Até com o que não deve o ser humano se acostuma.
Por exemplo: eu me acostumei a ser “ofendida” em comentários na internet, em postagens, em matérias a meu respeito.
Após 2016 isso é um corolário básico pra mim: meu nome “saiu” na mídia ou em qualquer outro lugar? Logo surgem enxovalhos, críticas sórdidas e etc..
Simples, comum, previsível!
Que solução há que não acostumar-se com isso?
Posso mudar tal fato?
Não, não posso.
Talvez possa evitar, mas não sei se quero.
Prefiro ser a pessoa achincalhada a fazer parte do abjeto grupo de covardes que dormem tranquilos no berço do anonimato, prefiro ser aquela cuja aparência e conduta mulheres e homens desocupados insistem em menosprezar a ser uma dessas pessoas insossas e previsíveis que não incomodam e nem tocam o âmago de ninguém neste mundo repleto de idiotas. Prefiro ser aquela que recebe as pedras a ser uma dessas infelizes criaturas que se incomodam com tudo que contraria o seu ideal tosco de “normalidade”.
A gente pode e deve se acostumar com muita coisa no mundo, porque se a gente não o fizer, vamos pirar e morrer: de estresse ou de fome.
Sim, de fome.
O capitalismo nos obriga a muitas coisas que não queremos, ele é o nosso cafetão e a profissão, seja ela qual for, a nossa prostituição: alguns humanos gozam com ela, outros se rendem a ela, porque precisam.
Literalmente, tudo ocorre como no ramo das prostitutas onde algumas escolhem fazer sexo remunerado por vontade e desejo, enquanto outras se dizem “sem opções” e se prostituem.
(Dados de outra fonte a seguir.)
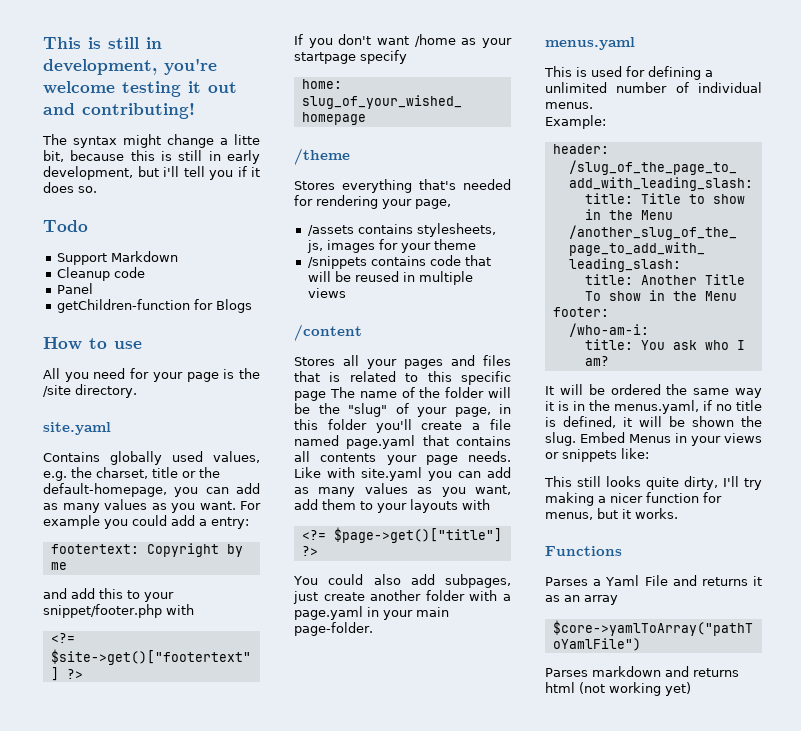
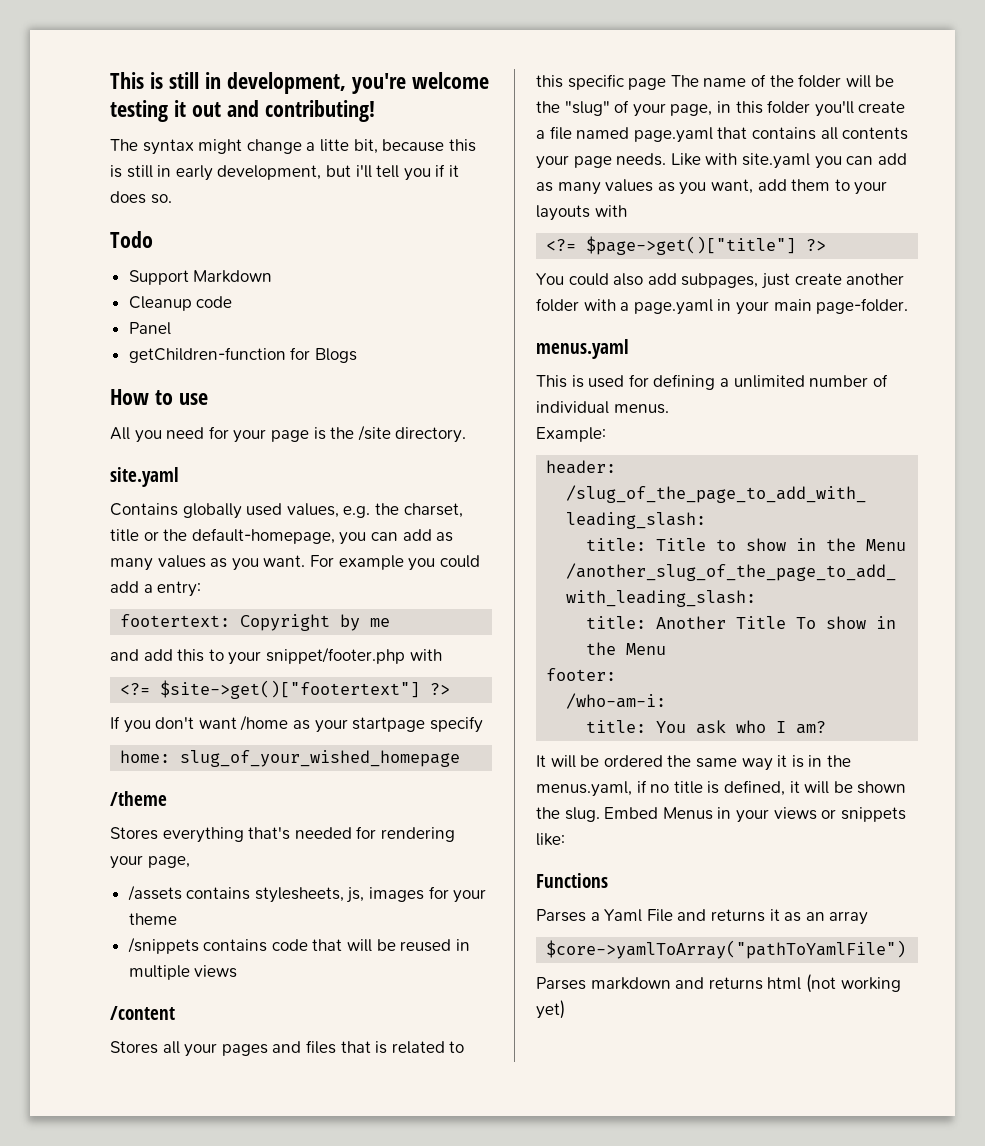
- This still looks quite dirty, I'll try making a nicer function for menus, but it works.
Para comer, morar e viver o ser humano se sujeita e se acostuma com muita coisa.
Logo, a questão agora muda: com o que, afinal, não deveria a criatura racional e senciente se acostumar?
Ora, com tudo que castra a sua dignidade, com tudo que avilta o seu autorrespeito.
Não, não, não só a “sua” dignidade de classe média que quer ir pra Disney levar os filhos!
Há de se ter empatia, irmão!
Não podemos nos acostumar com a fome.
Não podemos nos acostumar com a miséria.
Não podemos nos acostumar com a desigualdade gritante, com a criança que dorme na rua e termina se viciando para sobreviver com menos dor.
Não podemos nos acostumar com a injustiça que mata.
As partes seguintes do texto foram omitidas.